[[ INFORMATION open ]]
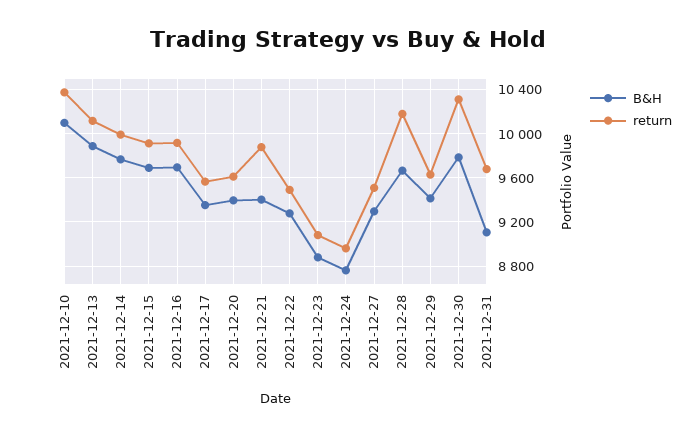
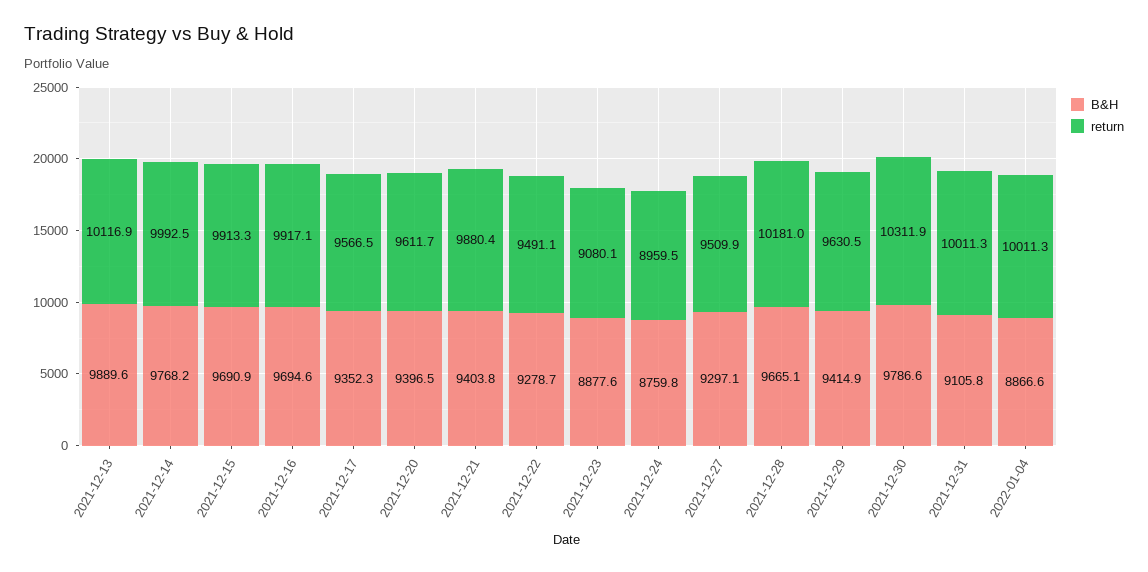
B&H, 2021-12-10: 10100 -> none
return, 2021-12-10: 10400 -> none
return, 2021-12-31: 9700 -> 10011.3
B&H, 2022-01-04: none -> 8866.6
return, 2022-01-04: none -> 10011.3

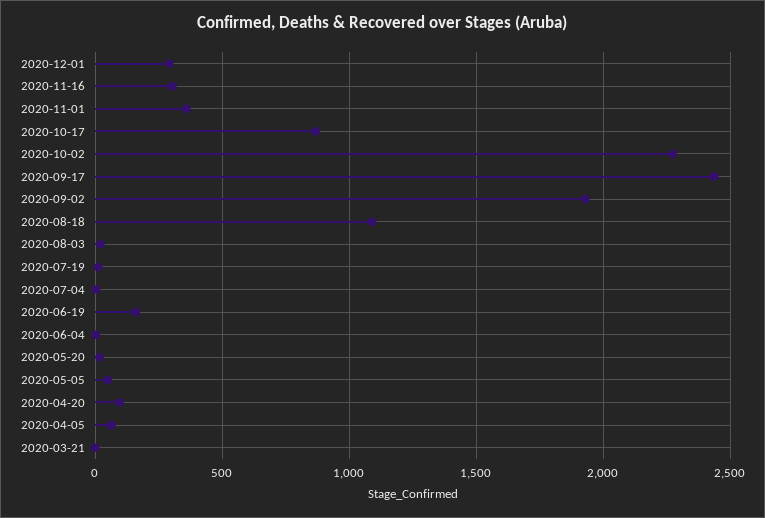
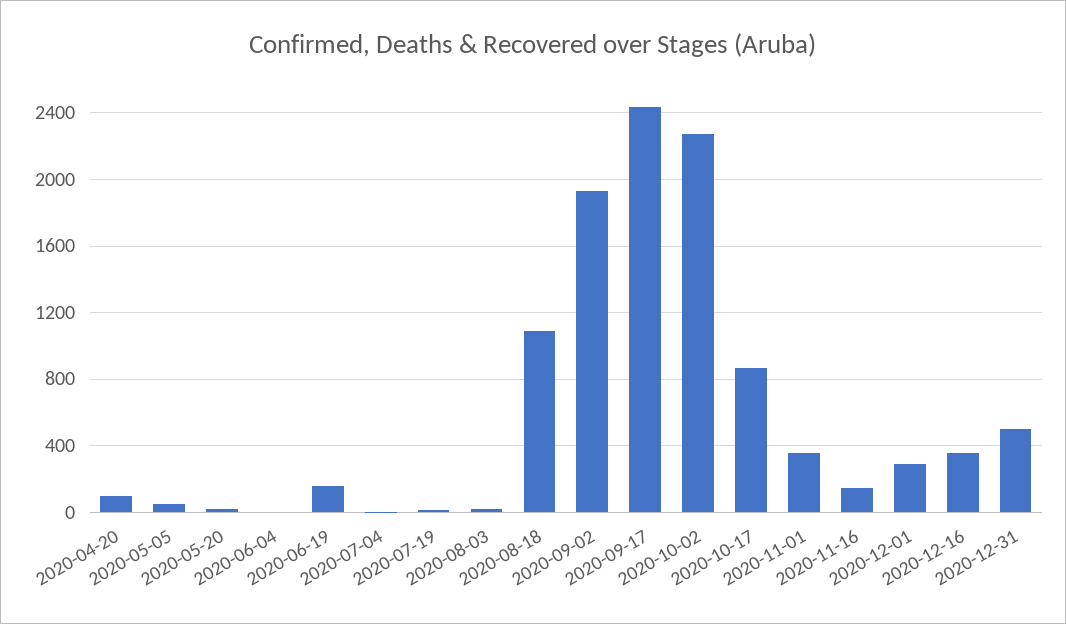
2020-11-16: 300 -> 150
2020-04-05: 50 -> none
2020-03-21: 0 -> none
2020-12-16: none -> 350
2020-12-31: none -> 500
[[ INFORMATION closed ]]
#### ACTIVITY
Return an exact transcription of the entries above, excluding each image.

#### SOLUTION TO THE PROBLEM
B&H, 2021-12-10: 10100 -> none
return, 2021-12-10: 10400 -> none
return, 2021-12-31: 9700 -> 10011.3
B&H, 2022-01-04: none -> 8866.6
return, 2022-01-04: none -> 10011.3

2020-11-16: 300 -> 150
2020-04-05: 50 -> none
2020-03-21: 0 -> none
2020-12-16: none -> 350
2020-12-31: none -> 500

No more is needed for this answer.